I Dwell In Possibility

I get strangely excited every time the course guide for the next semester is available online.  I wish I could say that this is what marks me as a nerd, but if I’m being honest, I get excited about far nerdier things than the course guide (marching bands, office supplies, the smell of books).  I like the feeling of possibility in the new course guide.  I get the feeling, a little flutter somewhere between my heart and stomach, when I first print out my schedule of new classes—that feeling before you are steeped in research and deadlines, that great openness, a new beginning.

It may seem absurd to wax poetic on the course guide, but for me the guide is indicative of that starting over point that we are lucky enough to get every first class meeting.  Syllabus week is famously boring, but there’s also something thrilling about the textbook list and schedule that stretches into the future, providing a definite plan.  This is something unique to college.  Once we’re out in the “real world,” we won’t have chances to start over, to learn things we never would have dreamed of, to fulfill that childhood hopefulness for the college experience once every fourteen weeks or so.

So when I logged onto Wolverine Access last week to find that the course guide was available, I was first greeted with my familiar feelings of optimism and the adventure of finding unexpected exciting classes (I warned you, I’m a nerd).  But as I began sorting through meeting times and how many classes I wanted to take and figuring out credits, I was struck with a sort of despair.  This will be my last semester at the University of Michigan.  Suddenly, my enthusiasm had disappeared.  Two things occurred to me: one, I will never be able to take all of the classes I would like to, and two, it’s really happening.  I’m really going to graduate.

I transferred to Michigan my sophomore year.  It took me one semester to not feel like a freshman and another semester to really get the hang of it and feel like I belonged here.  Now, three years later, I never want to leave.  I am so excited to go out and start my career and put what I’ve learned to use, but there’s a part of me that knows that I’ll miss seeing my best friends every day in the lobby of the Walgreen and being able to geek out about Tennessee Williams with professors and classmates.  Now, I finally feel like a major part of a major program.  I have friends telling me every day not to graduate, and sometimes, I really wish I didn’t have to.

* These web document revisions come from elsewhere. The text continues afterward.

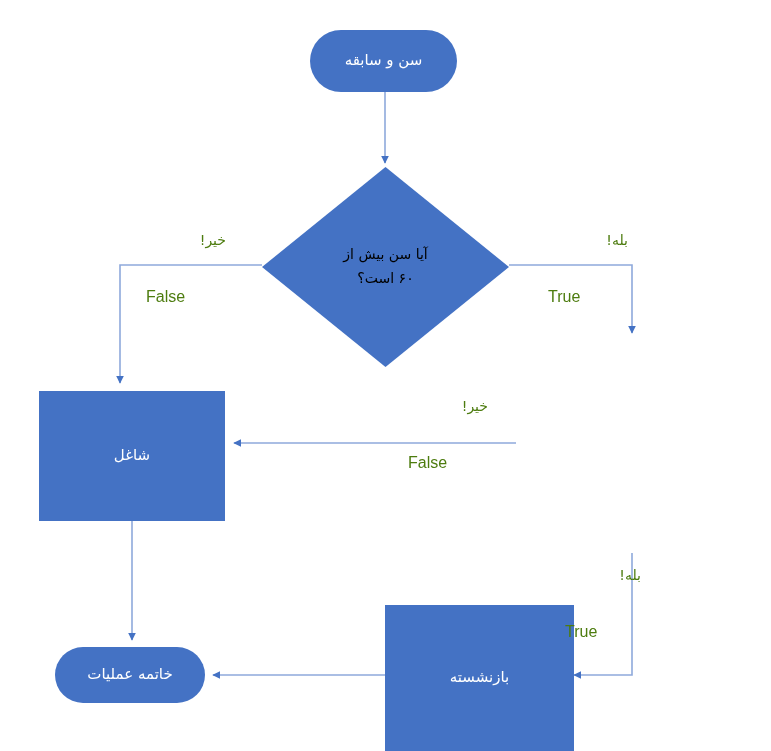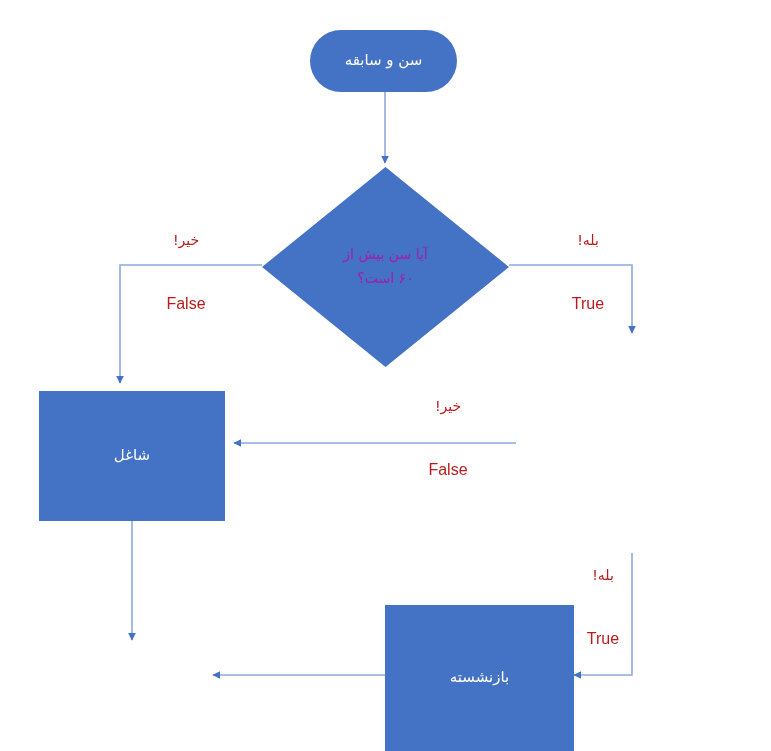--- a/index.html
+++ b/index.html
@@ -70,11 +70,10 @@
   }
   .edge-label {
     position: absolute;
-    color: #b91c1c;
+    color: #4d7c0f;
     font-size: 15px;
     line-height: 1.5;
     white-space: pre-line;
-    text-align: center;
     z-index: 3;
     font-family: "DejaVu Sans", "Liberation Sans", sans-serif;
   }

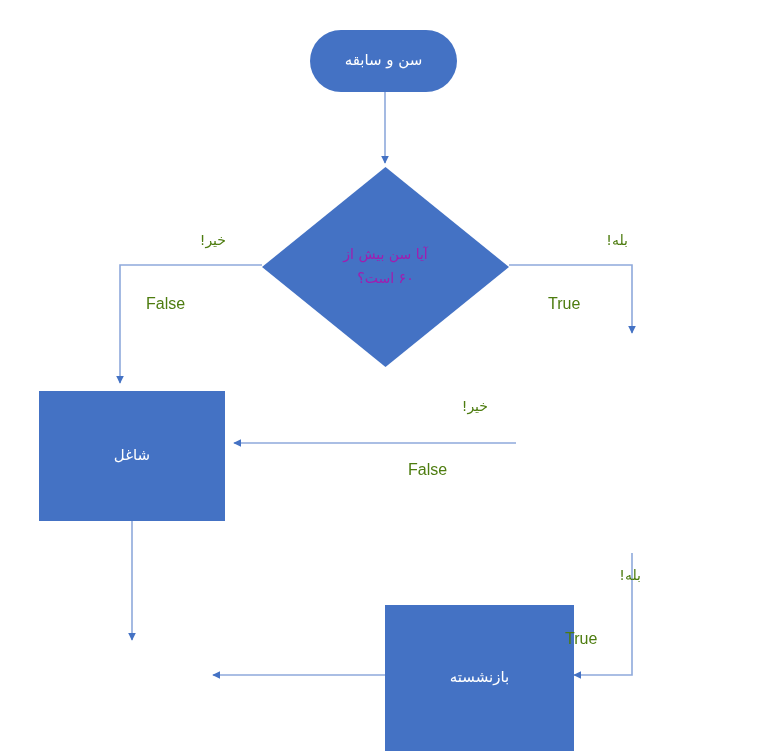--- a/index.html
+++ b/index.html
@@ -61,7 +61,7 @@
   .diamond-label {
     position: relative;
     z-index: 3;
-    color: #a21caf;
+    color: #000000;
     font-size: 14px;
     line-height: 1.7;
     width: 64%;

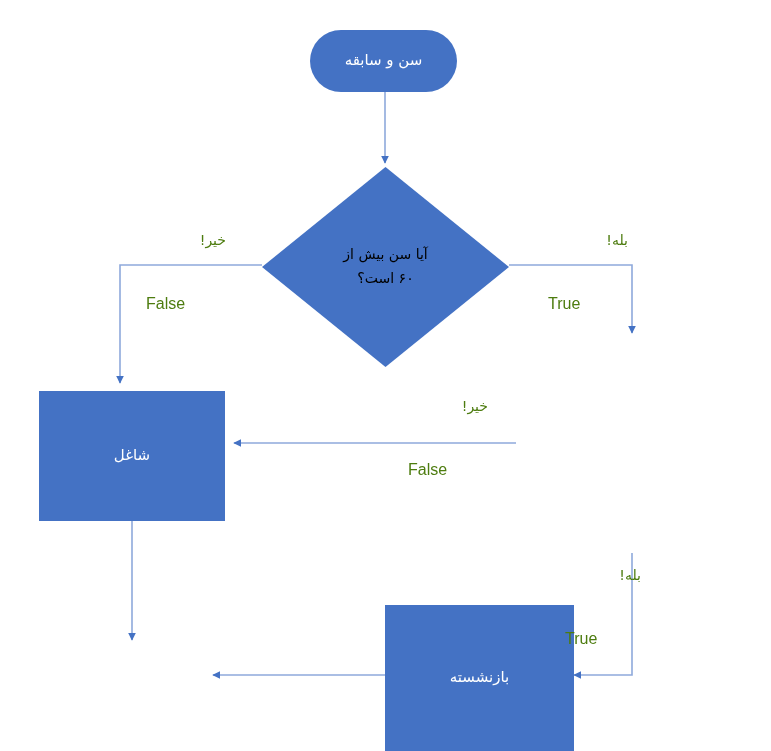--- a/index.html
+++ b/index.html
@@ -86,7 +86,7 @@
     font-size: 16px;
     font-family: "Liberation Sans", sans-serif;
     direction: ltr;
-    margin-top: 19px;
+    margin-top: 12px;
   }
 </style>
 </head>

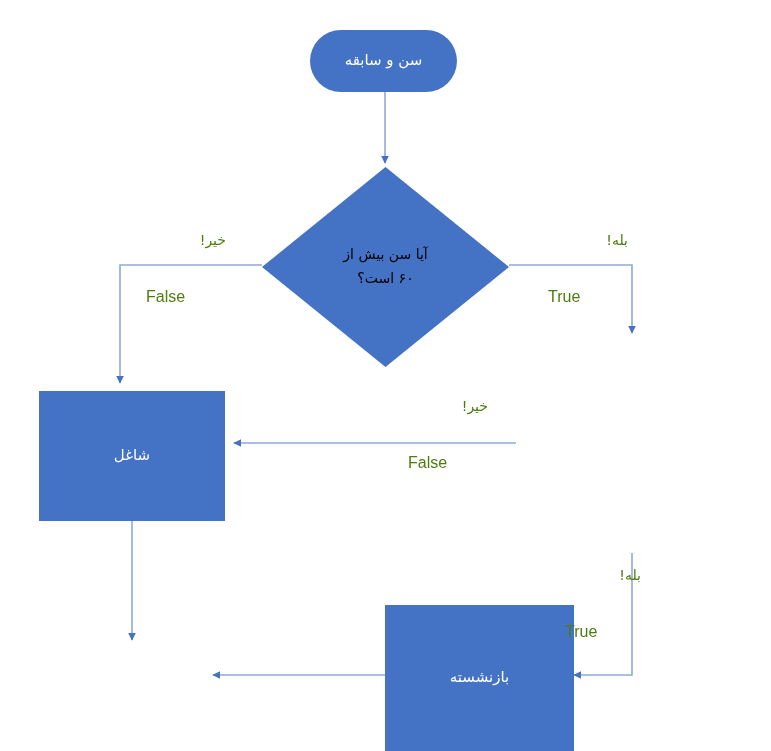--- a/index.html
+++ b/index.html
@@ -137,6 +137,9 @@
     <span>شاغل</span>
   </div>
 
+  <div class="node node-terminator" style="left:55px; top:647px; width:150px; height:56px;">
+    <span>خاتمه عملیات</span>
+  </div>
 
   <div class="edge-label" style="left:146px; top:207px; width:80px;">
     <span class="lbl-fa">خیر!</span>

I’ve always loved school.  I was the kid who woke up at 4 a.m. on the first day of second grade, trying to shake my parents awake because I was afraid I’d be late.  Soon, it will be my last first day.  And while I know it means I’m taking a step toward a (hopefully) awesome career doing what I’ve always known I wanted to do, it also means I’ve really got to make it count.  So if you see me glued to my computer screen the next couple of weeks, don’t mind me.  I’m just taking one final walk through the pages and pages of possibility that is the course guide.